WORK INSTRUCTIONS: Work out how many lines of the listing hold the string "TPolynomial", then answer with that number and nothing else.

DATA LISTING:
------------

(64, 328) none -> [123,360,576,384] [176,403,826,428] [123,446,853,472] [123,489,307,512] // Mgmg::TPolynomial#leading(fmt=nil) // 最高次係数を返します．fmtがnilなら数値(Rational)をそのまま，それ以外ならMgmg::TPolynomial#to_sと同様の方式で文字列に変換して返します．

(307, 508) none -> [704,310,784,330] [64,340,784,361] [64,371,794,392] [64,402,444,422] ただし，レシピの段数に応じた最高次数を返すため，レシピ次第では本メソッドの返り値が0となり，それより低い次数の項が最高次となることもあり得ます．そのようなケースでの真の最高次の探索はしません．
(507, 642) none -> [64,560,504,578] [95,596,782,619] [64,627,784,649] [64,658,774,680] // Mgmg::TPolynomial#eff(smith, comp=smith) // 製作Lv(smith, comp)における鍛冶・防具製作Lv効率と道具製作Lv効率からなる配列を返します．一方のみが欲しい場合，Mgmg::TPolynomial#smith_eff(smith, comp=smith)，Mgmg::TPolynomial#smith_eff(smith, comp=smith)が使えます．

------------

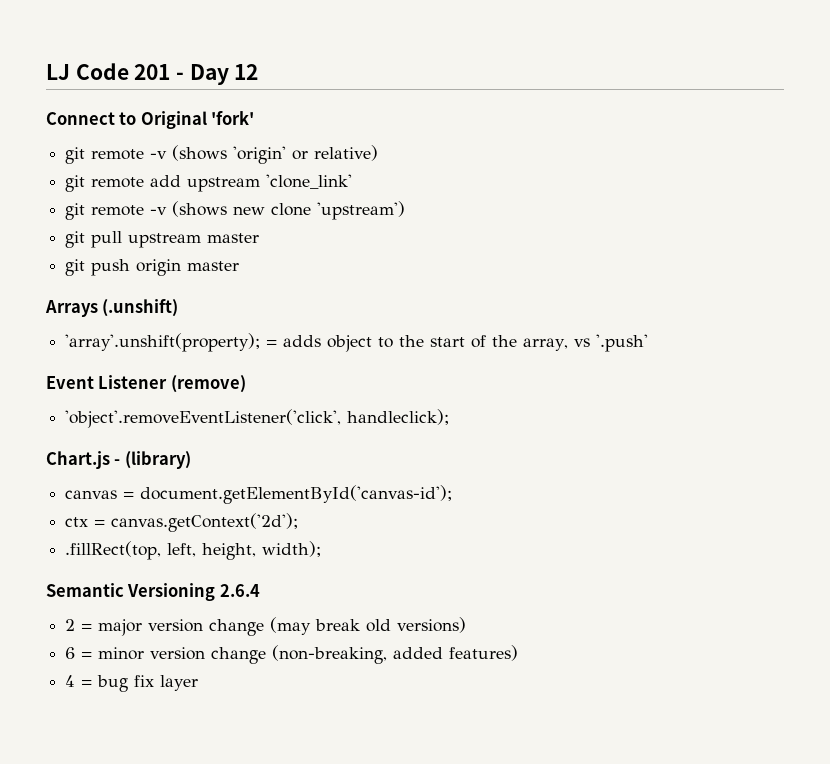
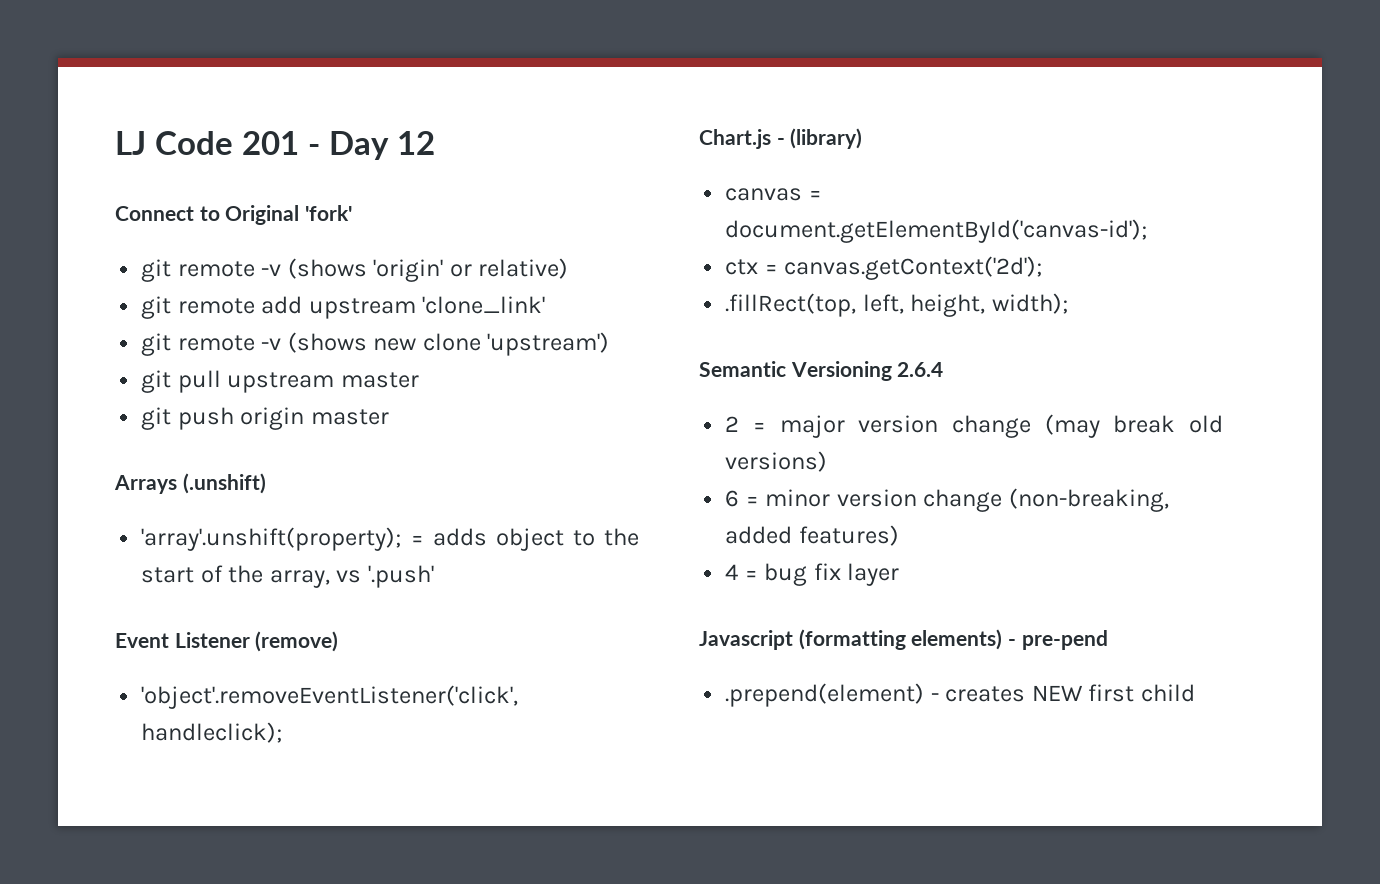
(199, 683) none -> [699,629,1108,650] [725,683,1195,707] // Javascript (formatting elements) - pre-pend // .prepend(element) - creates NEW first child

------------

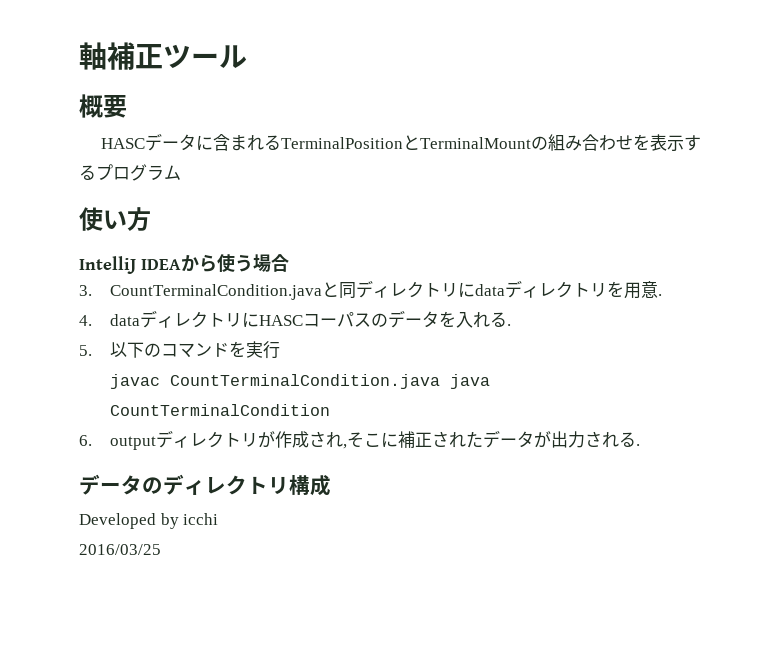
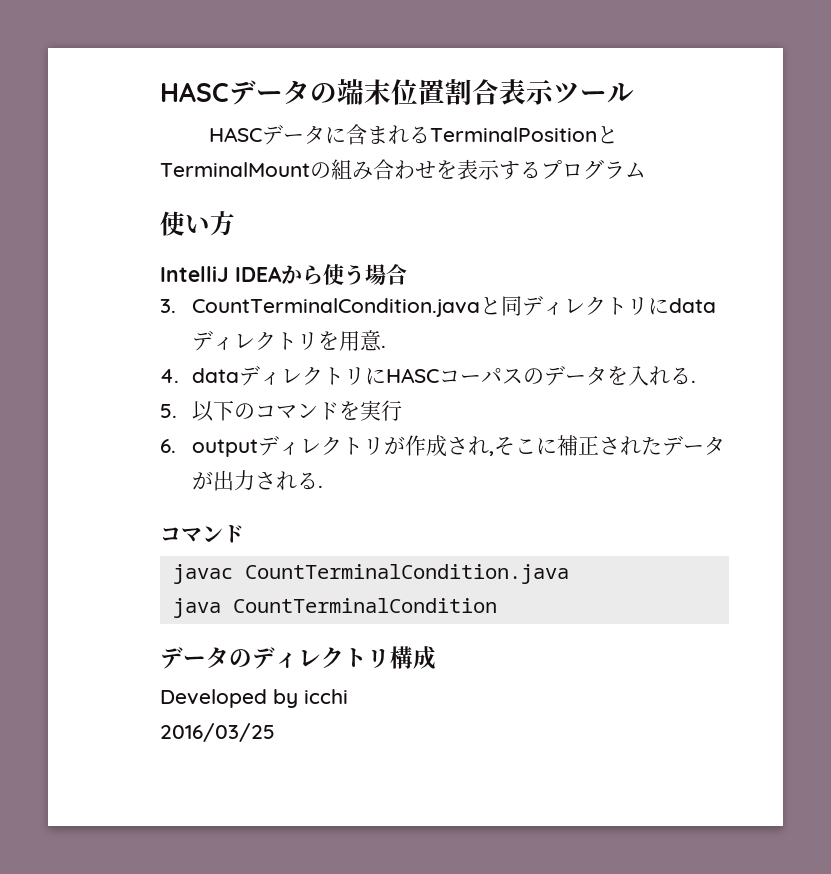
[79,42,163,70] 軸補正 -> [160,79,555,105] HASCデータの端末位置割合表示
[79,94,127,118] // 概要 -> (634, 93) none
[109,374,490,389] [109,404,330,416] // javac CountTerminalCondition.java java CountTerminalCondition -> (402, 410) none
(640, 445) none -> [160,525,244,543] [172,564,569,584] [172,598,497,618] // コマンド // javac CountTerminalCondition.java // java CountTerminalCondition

------------

TASK RESULT: 2